ABOUT THIS TASK:
Nothing but the lines from the one containing "GD khớp lệnh - Giá trị (tỷ VNĐ), 30/01: 80" through the last line of the records below should be written out, each exactly as it stands.

[Extracted data entries]
◆ ◆ ◆ ◆ ◆ ◆ ◆
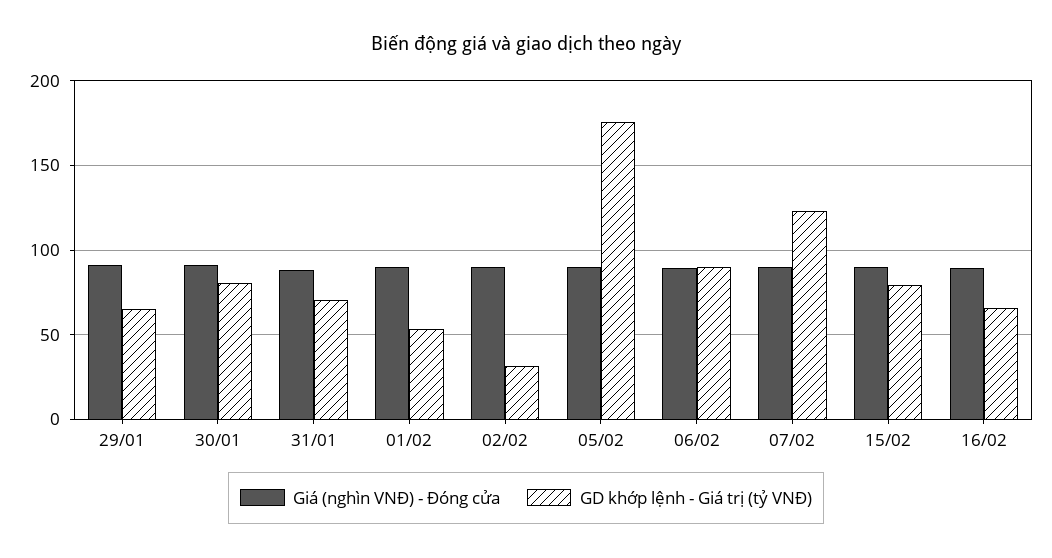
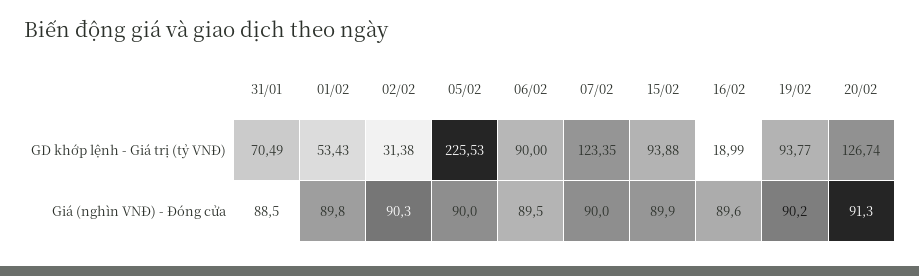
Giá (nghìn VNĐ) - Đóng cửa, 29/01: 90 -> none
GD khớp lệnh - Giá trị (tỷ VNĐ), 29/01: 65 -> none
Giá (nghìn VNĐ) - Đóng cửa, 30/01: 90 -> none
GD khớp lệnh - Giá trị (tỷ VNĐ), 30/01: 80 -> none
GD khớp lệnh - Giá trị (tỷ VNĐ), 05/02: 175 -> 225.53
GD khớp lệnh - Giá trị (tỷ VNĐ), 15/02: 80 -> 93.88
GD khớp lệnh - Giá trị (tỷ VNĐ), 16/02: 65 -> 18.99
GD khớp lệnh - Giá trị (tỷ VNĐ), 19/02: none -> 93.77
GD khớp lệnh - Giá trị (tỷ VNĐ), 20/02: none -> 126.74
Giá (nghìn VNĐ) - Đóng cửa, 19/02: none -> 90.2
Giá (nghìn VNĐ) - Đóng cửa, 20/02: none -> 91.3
◆ ◆ ◆ ◆ ◆ ◆ ◆
RESULT FOR THIS EXERCISE:
GD khớp lệnh - Giá trị (tỷ VNĐ), 30/01: 80 -> none
GD khớp lệnh - Giá trị (tỷ VNĐ), 05/02: 175 -> 225.53
GD khớp lệnh - Giá trị (tỷ VNĐ), 15/02: 80 -> 93.88
GD khớp lệnh - Giá trị (tỷ VNĐ), 16/02: 65 -> 18.99
GD khớp lệnh - Giá trị (tỷ VNĐ), 19/02: none -> 93.77
GD khớp lệnh - Giá trị (tỷ VNĐ), 20/02: none -> 126.74
Giá (nghìn VNĐ) - Đóng cửa, 19/02: none -> 90.2
Giá (nghìn VNĐ) - Đóng cửa, 20/02: none -> 91.3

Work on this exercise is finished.